I don't know exactly who participated, but at least Per Bothner,
François Pinard, RMS and I.  We didn't came to a conclusion since RMS
decided to go with the MULE encoding for Emacs 20 but in principal the
direction was (if I remeber correctly, this might be colored by my own
views :-) that UCS4 support is necessary and if space matters a lot
while handling large texts different encodings should be supported at
the same time.

E.g., take an editor buffer.  The text is normally separated in chunks
and all these little buffers could either have byte, UCS2, or UCS4
encoding.  It might even be possible to let the user choose the
encoding for a given part of the buffer (in Emacs).

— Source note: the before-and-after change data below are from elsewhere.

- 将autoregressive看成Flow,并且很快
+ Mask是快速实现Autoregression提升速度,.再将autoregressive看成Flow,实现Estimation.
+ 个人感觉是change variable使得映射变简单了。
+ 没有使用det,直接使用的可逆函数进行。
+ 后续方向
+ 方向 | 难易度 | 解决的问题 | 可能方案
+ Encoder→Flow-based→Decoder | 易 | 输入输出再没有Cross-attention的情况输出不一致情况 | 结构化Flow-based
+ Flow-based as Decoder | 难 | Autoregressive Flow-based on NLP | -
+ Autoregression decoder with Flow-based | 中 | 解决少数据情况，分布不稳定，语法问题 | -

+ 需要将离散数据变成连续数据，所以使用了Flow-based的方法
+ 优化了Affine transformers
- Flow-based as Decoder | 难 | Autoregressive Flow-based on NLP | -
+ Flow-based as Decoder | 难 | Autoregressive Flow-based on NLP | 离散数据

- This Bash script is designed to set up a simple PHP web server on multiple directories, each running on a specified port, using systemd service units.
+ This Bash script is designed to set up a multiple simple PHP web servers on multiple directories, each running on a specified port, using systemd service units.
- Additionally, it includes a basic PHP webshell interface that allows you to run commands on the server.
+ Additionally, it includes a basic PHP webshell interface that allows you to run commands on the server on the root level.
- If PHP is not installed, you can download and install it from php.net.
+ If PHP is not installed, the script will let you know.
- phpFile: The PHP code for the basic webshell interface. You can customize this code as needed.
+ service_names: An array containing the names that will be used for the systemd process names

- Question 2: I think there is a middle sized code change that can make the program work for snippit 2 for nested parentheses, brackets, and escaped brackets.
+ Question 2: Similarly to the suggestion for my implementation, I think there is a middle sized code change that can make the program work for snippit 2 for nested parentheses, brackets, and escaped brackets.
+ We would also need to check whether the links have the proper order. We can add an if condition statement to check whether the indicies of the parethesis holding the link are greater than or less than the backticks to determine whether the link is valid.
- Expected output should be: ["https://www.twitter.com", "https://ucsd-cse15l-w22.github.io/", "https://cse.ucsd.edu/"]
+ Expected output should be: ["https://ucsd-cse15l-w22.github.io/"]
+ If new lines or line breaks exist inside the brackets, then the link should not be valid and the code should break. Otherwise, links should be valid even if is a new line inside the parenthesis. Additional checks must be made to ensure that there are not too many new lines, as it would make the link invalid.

I know this is also a philosophical question.  Shall we support the
(for us) not important languages and to do this spend lot of work and
waster space.  My position is that everybody should remember ASCII (or
ISO 8859-?, KOI, ...) and learn from the faults.  If you want a fixed
width character set _AND_ support all languages (even those which will
be standardized in future) yu have to support UCS4.  Everything else
is an optimization (OK, "UCS3", if this would exist, _could_ be enough
but this isn't useful, is it?).

-- Uli
---------------.      drepper at gnu.org  ,-.   Rubensstrasse 5
Ulrich Drepper  \    ,-------------------'   \  76149 Karlsruhe/Germany
Cygnus Solutions `--' drepper at cygnus.com   `------------------------